WHAT NEEDS TO BE DONE: Every line from the opening of the records to the line with "18px; color: #16266B;" should be restated exactly, with both ends included and the pictures left out.
[MATERIAL SHOWN — start]
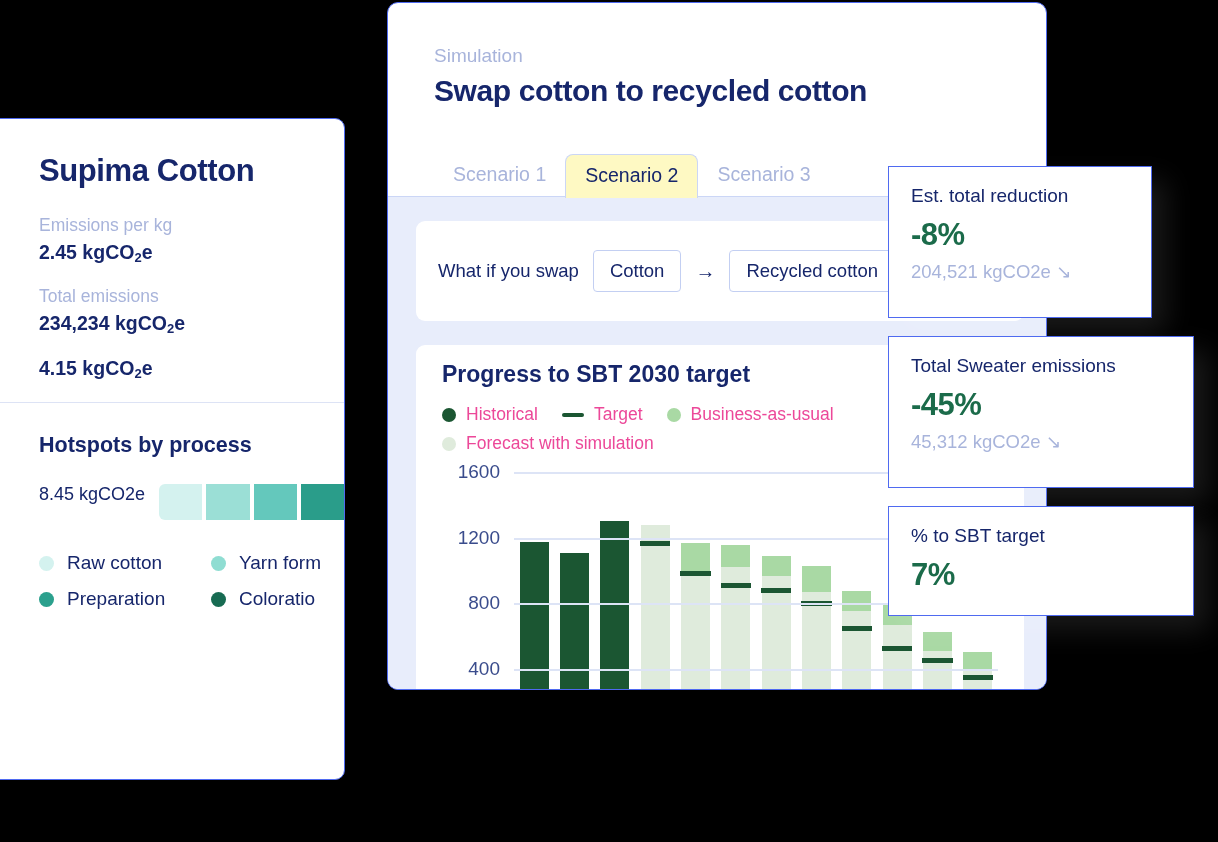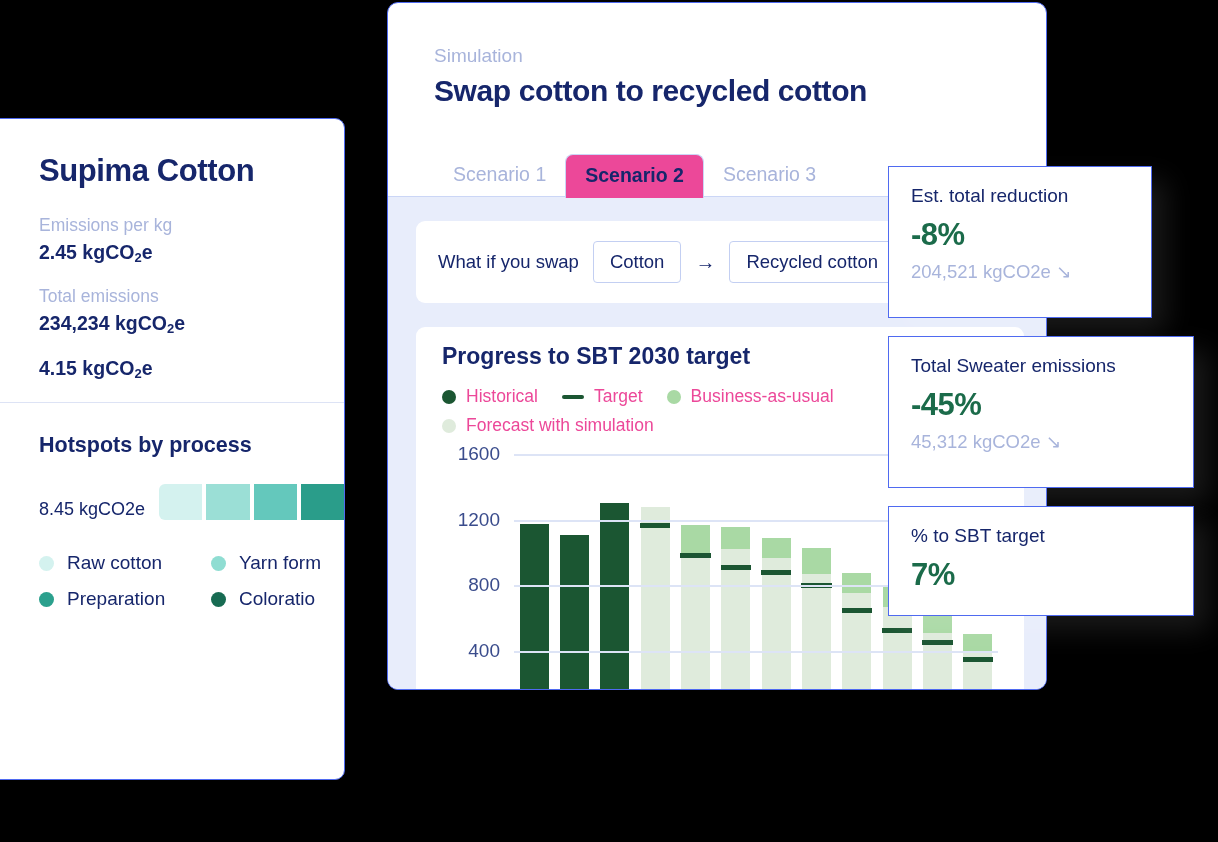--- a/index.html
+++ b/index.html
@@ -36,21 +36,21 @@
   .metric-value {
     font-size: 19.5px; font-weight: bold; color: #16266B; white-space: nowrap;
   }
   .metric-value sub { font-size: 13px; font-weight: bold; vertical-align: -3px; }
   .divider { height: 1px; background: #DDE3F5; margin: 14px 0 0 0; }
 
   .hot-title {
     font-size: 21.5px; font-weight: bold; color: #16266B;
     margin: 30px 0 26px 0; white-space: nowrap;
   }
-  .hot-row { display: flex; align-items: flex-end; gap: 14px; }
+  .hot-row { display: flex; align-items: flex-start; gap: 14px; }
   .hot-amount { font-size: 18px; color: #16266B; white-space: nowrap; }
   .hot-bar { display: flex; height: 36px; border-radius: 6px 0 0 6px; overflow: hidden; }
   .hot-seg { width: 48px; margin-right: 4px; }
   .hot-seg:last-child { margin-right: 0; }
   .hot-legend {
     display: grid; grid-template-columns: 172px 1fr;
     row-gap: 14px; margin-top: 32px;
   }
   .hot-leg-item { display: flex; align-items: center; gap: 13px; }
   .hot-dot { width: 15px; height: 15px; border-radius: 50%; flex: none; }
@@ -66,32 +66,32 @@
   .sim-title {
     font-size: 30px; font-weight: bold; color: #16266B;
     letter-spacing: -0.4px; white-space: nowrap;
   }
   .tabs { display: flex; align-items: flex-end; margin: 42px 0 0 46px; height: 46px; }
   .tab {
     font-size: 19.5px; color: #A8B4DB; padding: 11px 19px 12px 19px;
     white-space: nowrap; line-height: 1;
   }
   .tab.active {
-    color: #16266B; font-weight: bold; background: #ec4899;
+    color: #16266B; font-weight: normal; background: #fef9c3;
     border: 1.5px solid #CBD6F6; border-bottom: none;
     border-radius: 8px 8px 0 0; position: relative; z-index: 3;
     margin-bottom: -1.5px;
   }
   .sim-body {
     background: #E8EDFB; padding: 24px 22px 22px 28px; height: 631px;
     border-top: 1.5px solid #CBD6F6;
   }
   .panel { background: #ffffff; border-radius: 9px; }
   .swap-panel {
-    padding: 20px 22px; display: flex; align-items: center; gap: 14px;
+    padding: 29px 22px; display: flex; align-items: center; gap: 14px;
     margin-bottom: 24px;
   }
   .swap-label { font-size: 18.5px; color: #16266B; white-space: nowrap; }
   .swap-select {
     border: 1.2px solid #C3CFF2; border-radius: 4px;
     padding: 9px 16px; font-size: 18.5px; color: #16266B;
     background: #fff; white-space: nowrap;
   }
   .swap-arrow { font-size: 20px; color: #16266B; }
[MATERIAL SHOWN — finish]
ANSWER:
--- a/index.html
+++ b/index.html
@@ -36,21 +36,21 @@
   .metric-value {
     font-size: 19.5px; font-weight: bold; color: #16266B; white-space: nowrap;
   }
   .metric-value sub { font-size: 13px; font-weight: bold; vertical-align: -3px; }
   .divider { height: 1px; background: #DDE3F5; margin: 14px 0 0 0; }
 
   .hot-title {
     font-size: 21.5px; font-weight: bold; color: #16266B;
     margin: 30px 0 26px 0; white-space: nowrap;
   }
-  .hot-row { display: flex; align-items: flex-end; gap: 14px; }
+  .hot-row { display: flex; align-items: flex-start; gap: 14px; }
   .hot-amount { font-size: 18px; color: #16266B; white-space: nowrap; }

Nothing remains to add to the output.